### Revision tracking records
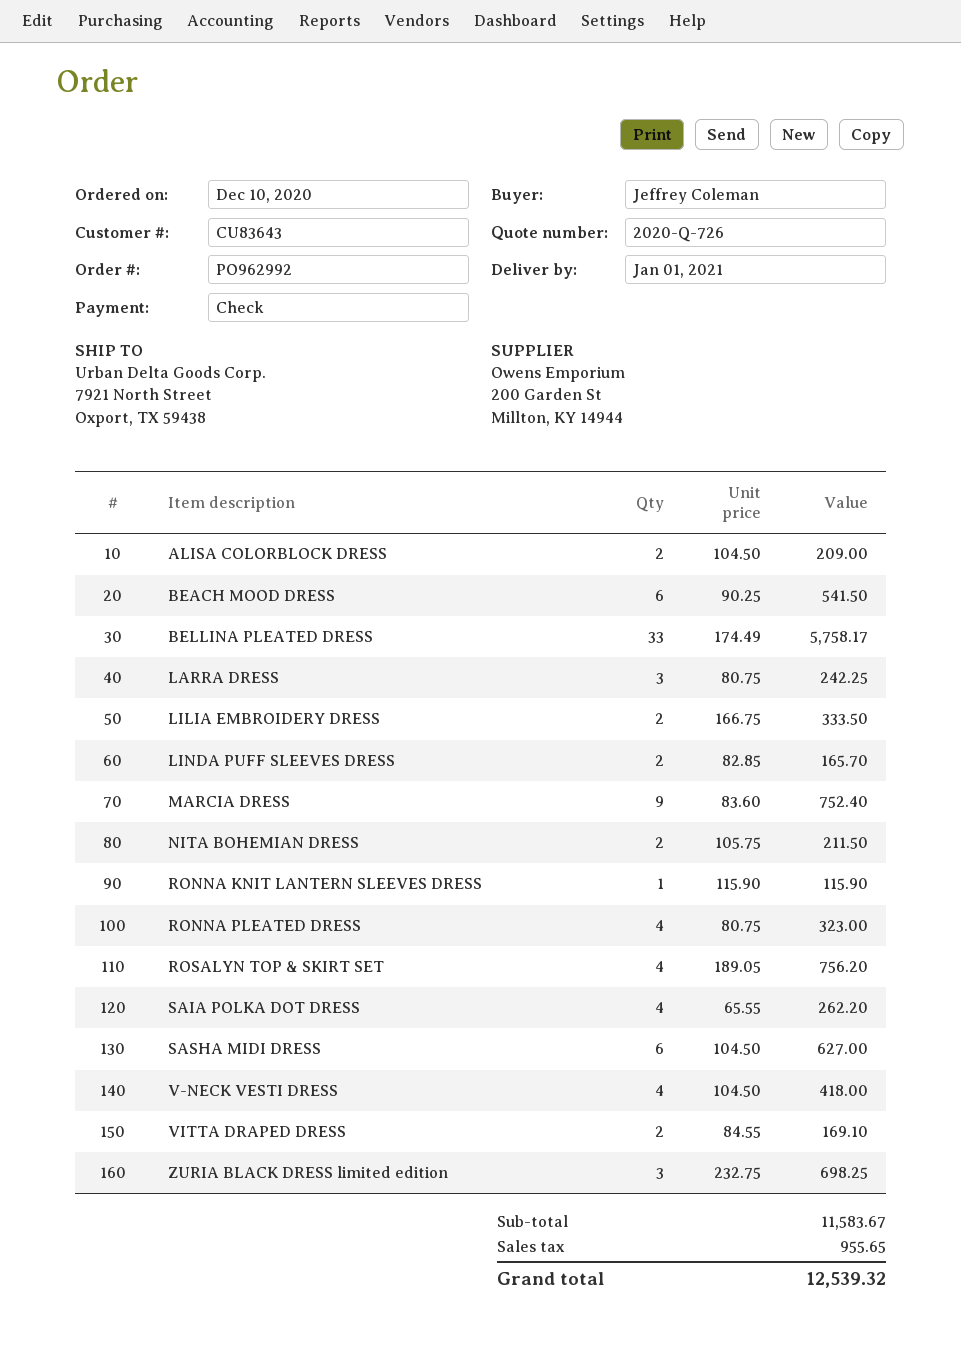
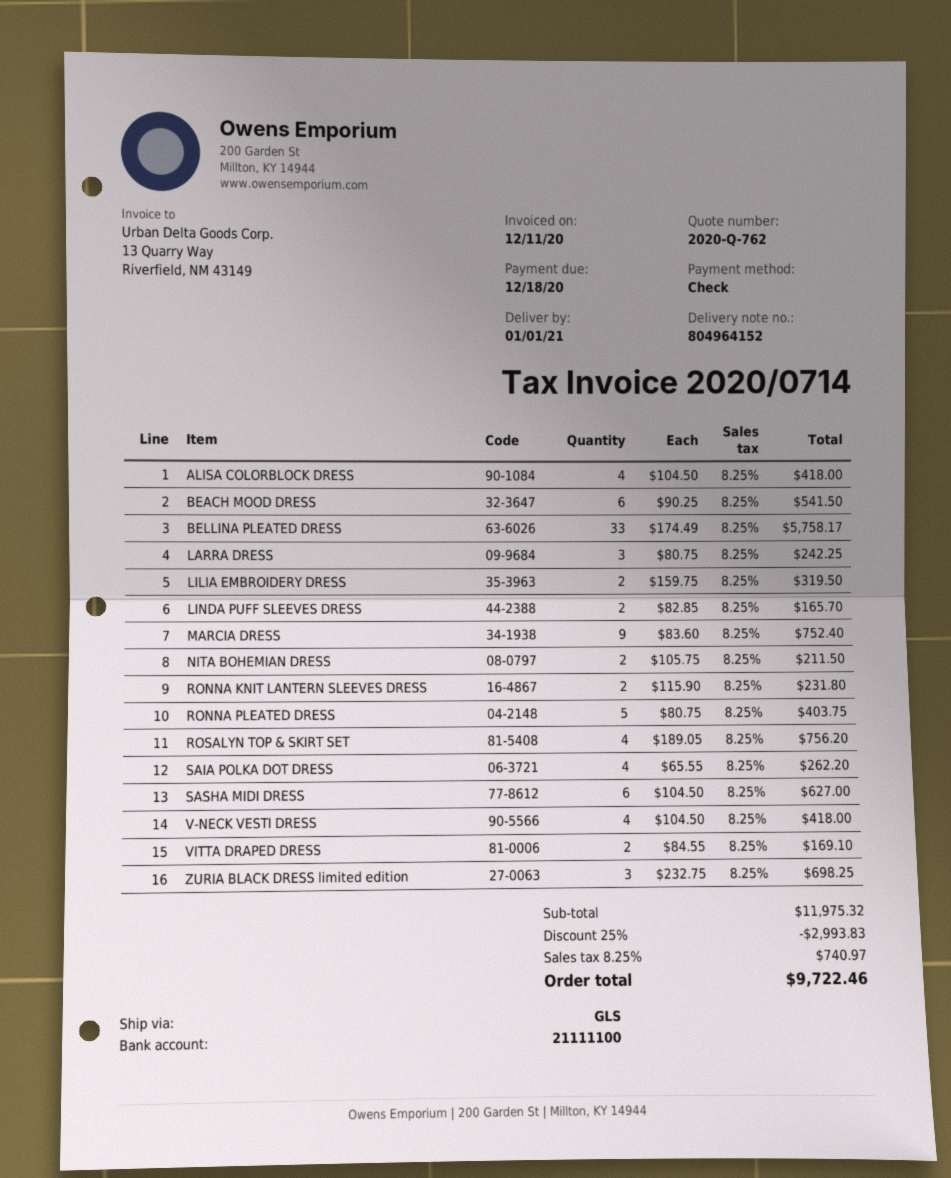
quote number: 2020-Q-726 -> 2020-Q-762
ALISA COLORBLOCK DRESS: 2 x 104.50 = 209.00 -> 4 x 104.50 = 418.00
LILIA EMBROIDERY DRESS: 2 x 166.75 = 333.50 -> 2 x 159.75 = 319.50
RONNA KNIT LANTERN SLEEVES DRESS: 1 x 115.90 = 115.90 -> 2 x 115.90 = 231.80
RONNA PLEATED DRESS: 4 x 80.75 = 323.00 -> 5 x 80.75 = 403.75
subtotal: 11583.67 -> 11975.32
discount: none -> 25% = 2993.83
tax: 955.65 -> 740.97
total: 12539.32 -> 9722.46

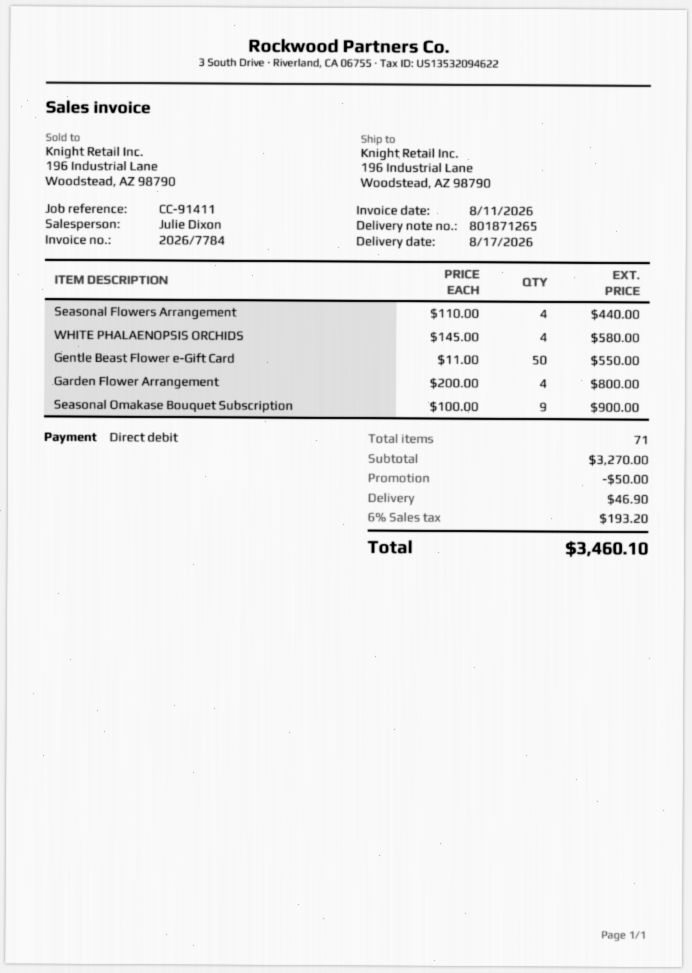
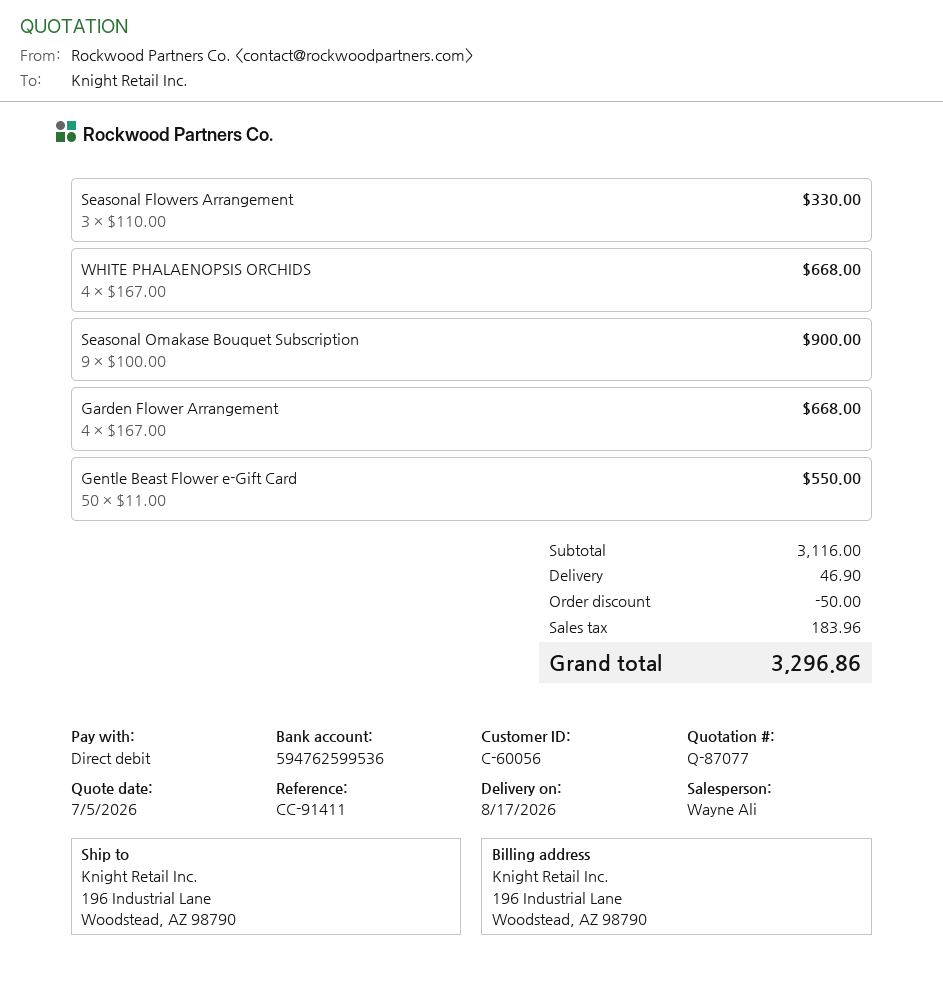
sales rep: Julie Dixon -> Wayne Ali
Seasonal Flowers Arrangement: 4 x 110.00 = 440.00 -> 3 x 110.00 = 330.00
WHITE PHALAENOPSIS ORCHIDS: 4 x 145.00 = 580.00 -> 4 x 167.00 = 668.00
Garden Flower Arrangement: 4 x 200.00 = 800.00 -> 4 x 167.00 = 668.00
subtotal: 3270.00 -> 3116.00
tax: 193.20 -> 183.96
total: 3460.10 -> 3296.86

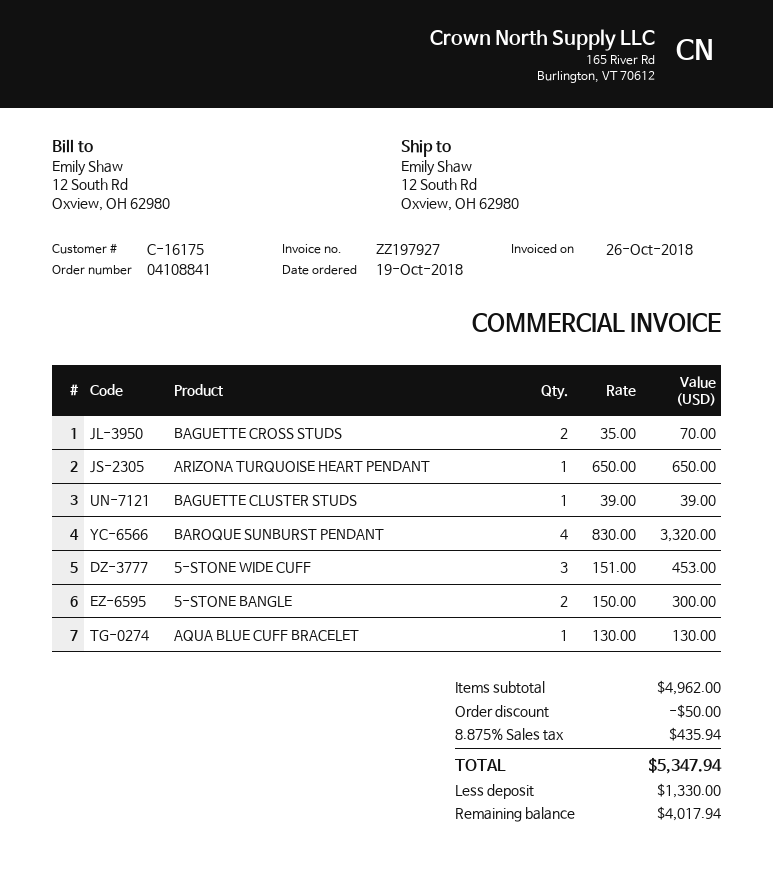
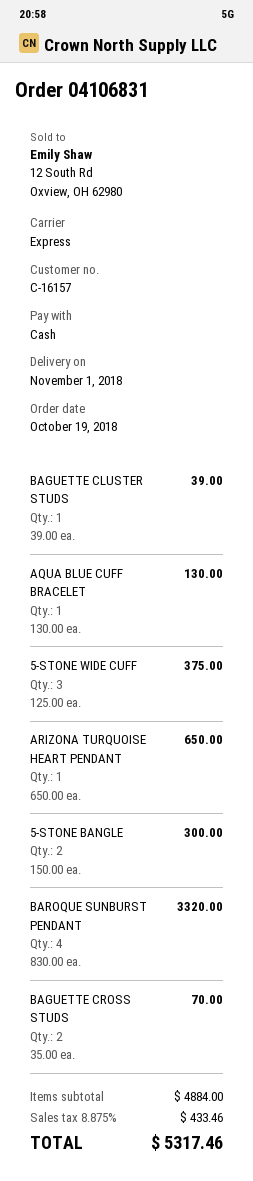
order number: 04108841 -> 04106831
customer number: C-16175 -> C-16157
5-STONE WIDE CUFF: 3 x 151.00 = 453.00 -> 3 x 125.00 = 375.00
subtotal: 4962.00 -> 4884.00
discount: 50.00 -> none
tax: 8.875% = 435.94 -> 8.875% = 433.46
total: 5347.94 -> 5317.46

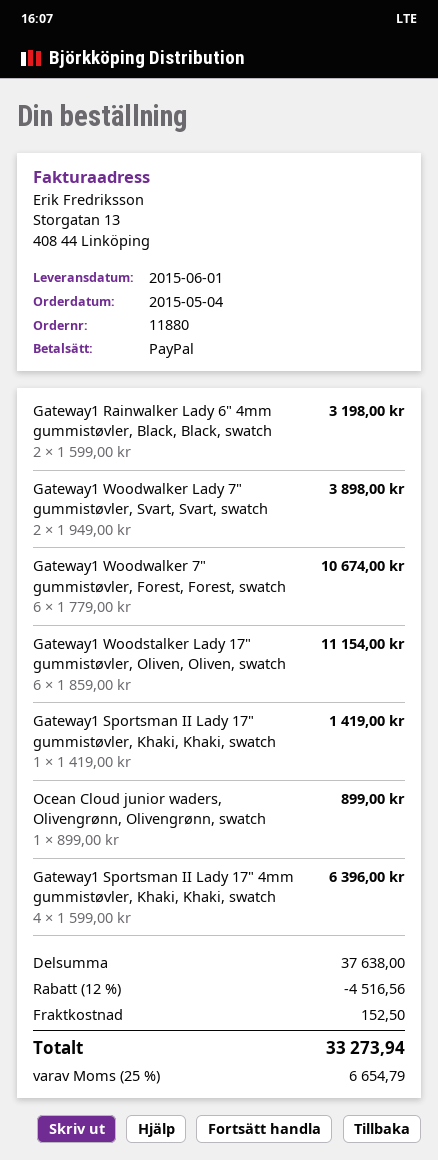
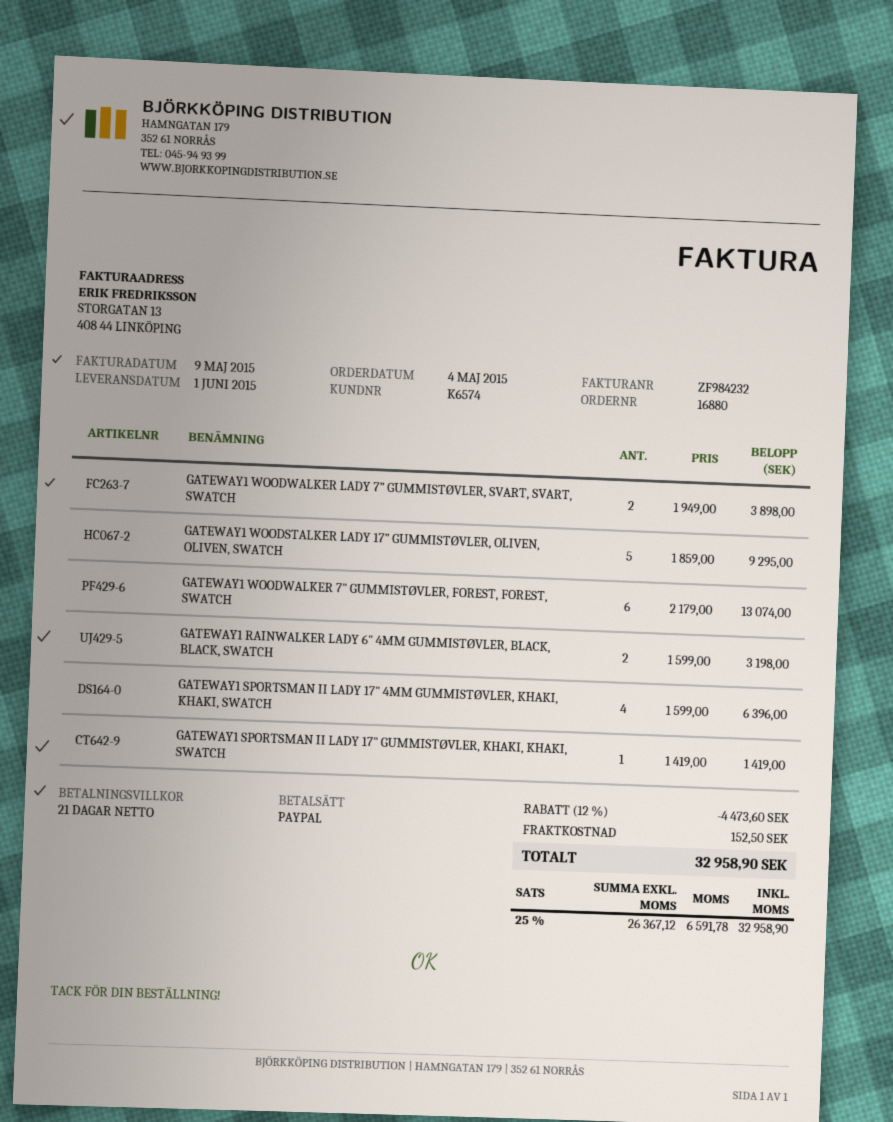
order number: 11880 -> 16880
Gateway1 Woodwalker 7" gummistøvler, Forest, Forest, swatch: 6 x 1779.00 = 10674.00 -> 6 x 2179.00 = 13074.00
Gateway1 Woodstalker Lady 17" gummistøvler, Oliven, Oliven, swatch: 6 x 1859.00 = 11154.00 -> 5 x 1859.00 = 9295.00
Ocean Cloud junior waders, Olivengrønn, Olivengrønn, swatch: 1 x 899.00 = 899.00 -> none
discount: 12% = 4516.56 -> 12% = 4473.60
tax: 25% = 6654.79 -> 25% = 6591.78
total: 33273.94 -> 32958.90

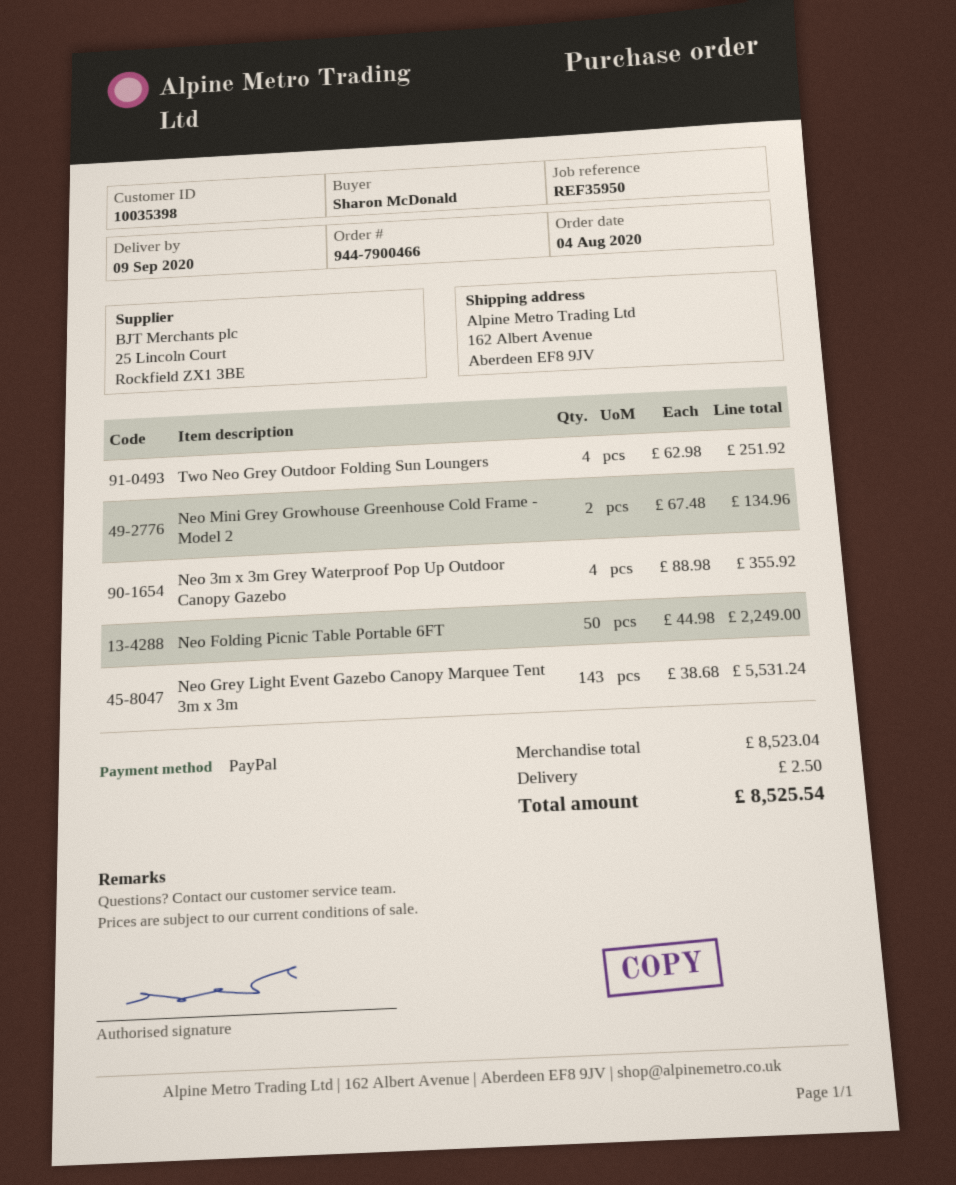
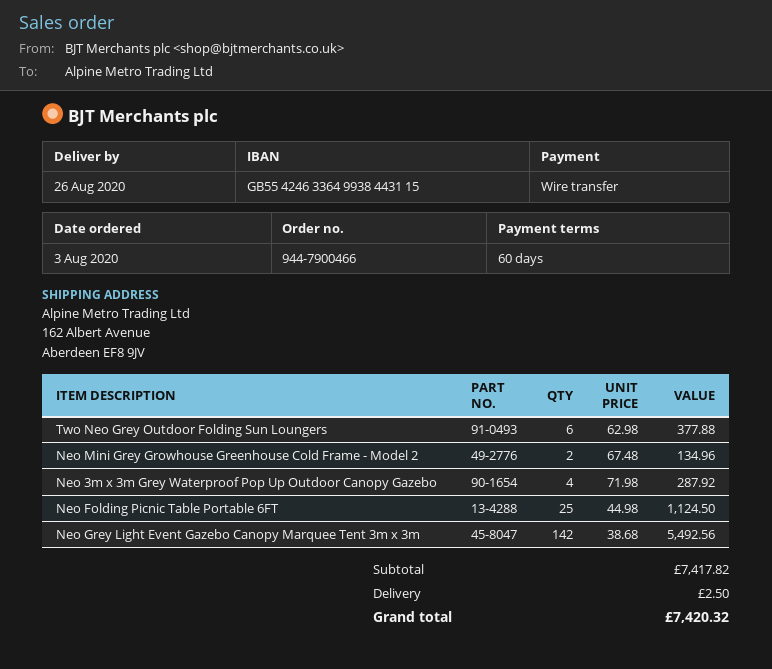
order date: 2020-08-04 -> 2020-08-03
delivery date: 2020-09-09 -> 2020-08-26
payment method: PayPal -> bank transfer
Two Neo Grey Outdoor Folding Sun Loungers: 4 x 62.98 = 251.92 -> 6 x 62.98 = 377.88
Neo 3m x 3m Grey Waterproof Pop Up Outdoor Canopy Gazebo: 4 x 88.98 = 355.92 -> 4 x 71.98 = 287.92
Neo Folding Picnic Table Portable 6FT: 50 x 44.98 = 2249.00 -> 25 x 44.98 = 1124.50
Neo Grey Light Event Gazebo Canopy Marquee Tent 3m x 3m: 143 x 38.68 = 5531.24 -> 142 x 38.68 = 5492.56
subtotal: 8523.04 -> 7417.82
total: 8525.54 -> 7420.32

### Required work
Nothing but the lines above from the one that has "order number: 11880 -> 16880" down to the one that has "payment method: PayPal -> bank transfer" belongs in the answer, copied exactly, without pictures.

### Expected answer
order number: 11880 -> 16880
Gateway1 Woodwalker 7" gummistøvler, Forest, Forest, swatch: 6 x 1779.00 = 10674.00 -> 6 x 2179.00 = 13074.00
Gateway1 Woodstalker Lady 17" gummistøvler, Oliven, Oliven, swatch: 6 x 1859.00 = 11154.00 -> 5 x 1859.00 = 9295.00
Ocean Cloud junior waders, Olivengrønn, Olivengrønn, swatch: 1 x 899.00 = 899.00 -> none
discount: 12% = 4516.56 -> 12% = 4473.60
tax: 25% = 6654.79 -> 25% = 6591.78
total: 33273.94 -> 32958.90

order date: 2020-08-04 -> 2020-08-03
delivery date: 2020-09-09 -> 2020-08-26
payment method: PayPal -> bank transfer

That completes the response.